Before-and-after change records
--- START ---
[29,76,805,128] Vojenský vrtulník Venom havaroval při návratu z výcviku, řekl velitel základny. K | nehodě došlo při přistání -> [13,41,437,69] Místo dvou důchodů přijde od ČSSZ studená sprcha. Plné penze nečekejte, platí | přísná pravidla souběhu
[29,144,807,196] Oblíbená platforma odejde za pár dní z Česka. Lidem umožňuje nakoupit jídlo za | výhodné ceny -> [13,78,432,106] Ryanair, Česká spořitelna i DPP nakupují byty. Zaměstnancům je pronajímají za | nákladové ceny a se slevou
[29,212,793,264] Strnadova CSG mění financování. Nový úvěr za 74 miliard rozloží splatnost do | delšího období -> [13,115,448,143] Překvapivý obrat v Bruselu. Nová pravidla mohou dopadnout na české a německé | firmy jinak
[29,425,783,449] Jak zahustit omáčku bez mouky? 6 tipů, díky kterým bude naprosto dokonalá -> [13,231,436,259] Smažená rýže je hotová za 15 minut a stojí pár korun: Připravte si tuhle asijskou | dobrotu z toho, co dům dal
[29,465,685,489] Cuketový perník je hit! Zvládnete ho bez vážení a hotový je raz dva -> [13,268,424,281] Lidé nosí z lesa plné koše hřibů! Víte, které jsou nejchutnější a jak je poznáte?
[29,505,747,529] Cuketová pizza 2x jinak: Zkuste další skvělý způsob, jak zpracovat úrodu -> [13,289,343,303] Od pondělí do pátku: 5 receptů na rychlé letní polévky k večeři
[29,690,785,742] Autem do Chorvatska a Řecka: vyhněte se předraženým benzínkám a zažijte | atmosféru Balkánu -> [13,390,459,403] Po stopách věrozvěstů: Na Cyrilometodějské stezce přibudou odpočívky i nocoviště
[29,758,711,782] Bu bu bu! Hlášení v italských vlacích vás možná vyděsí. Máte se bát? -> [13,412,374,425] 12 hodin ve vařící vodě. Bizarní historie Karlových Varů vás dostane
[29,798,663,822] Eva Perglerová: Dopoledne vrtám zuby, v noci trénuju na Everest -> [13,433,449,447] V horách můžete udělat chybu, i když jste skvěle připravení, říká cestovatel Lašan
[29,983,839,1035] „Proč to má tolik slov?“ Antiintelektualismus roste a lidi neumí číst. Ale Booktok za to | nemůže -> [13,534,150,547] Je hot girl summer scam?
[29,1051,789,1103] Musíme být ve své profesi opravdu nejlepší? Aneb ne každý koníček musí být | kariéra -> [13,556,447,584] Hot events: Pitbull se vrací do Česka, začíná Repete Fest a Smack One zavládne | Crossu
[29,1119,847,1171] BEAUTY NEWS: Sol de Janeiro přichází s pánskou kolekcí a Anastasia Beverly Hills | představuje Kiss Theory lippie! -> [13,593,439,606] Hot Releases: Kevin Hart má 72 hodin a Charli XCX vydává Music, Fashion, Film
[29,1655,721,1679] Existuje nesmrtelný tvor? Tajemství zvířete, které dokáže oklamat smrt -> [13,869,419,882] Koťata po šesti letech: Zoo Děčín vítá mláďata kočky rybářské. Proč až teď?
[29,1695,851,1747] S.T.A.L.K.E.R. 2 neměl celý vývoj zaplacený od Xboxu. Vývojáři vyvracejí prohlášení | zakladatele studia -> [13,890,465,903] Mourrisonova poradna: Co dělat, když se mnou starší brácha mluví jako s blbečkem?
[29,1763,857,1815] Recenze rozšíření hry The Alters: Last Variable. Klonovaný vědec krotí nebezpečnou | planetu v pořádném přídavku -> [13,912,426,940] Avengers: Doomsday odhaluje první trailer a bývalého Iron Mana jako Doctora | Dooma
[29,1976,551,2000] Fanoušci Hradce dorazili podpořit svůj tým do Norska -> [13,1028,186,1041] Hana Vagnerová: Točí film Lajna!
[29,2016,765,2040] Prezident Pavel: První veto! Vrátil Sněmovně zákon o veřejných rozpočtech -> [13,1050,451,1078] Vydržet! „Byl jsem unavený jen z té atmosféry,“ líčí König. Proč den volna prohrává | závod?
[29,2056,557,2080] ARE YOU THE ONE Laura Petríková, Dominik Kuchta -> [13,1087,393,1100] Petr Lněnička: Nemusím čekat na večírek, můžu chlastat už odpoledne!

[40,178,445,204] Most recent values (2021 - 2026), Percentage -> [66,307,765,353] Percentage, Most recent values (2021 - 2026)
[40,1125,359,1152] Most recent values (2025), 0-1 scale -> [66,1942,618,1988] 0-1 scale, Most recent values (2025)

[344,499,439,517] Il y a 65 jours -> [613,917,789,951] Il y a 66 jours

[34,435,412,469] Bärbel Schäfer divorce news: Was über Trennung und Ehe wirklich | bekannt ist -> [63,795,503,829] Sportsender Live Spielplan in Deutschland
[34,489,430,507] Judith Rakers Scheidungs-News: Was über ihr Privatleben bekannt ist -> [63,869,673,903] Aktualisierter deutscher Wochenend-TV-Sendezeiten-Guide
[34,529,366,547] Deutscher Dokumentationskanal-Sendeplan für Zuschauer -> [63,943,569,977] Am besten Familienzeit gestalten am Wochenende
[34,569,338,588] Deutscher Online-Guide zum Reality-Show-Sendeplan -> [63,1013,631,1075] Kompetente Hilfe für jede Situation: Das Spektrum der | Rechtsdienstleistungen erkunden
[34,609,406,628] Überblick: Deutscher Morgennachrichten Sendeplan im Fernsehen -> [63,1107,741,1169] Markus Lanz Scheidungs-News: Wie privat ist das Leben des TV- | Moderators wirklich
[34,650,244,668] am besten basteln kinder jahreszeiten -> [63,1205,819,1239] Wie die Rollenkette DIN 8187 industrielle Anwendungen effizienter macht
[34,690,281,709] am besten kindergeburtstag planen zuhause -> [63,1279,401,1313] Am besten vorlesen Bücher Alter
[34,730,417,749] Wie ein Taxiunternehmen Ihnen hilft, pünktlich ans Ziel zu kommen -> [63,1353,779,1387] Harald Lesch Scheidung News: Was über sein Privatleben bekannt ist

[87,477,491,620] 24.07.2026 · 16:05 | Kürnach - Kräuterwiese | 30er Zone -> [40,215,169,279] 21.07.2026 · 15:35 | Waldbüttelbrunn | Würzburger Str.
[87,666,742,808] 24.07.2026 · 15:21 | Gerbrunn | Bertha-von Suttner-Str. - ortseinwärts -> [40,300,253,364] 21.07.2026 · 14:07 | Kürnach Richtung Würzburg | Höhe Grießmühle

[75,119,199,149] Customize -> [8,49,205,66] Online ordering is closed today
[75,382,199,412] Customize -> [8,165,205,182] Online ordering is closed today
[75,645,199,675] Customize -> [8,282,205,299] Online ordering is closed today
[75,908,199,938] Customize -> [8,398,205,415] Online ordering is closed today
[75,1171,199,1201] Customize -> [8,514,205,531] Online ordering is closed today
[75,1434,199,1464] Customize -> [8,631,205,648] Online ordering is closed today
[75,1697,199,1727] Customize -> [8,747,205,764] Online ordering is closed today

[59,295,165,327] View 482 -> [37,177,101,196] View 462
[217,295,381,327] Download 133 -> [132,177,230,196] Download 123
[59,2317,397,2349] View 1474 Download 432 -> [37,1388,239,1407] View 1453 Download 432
--- END ---
» WHAT YOU ARE ASKED TO DO
What is the number of lines in the entries that include the string "wirklich"? Reply with that number alone.

» TASK RESULT
2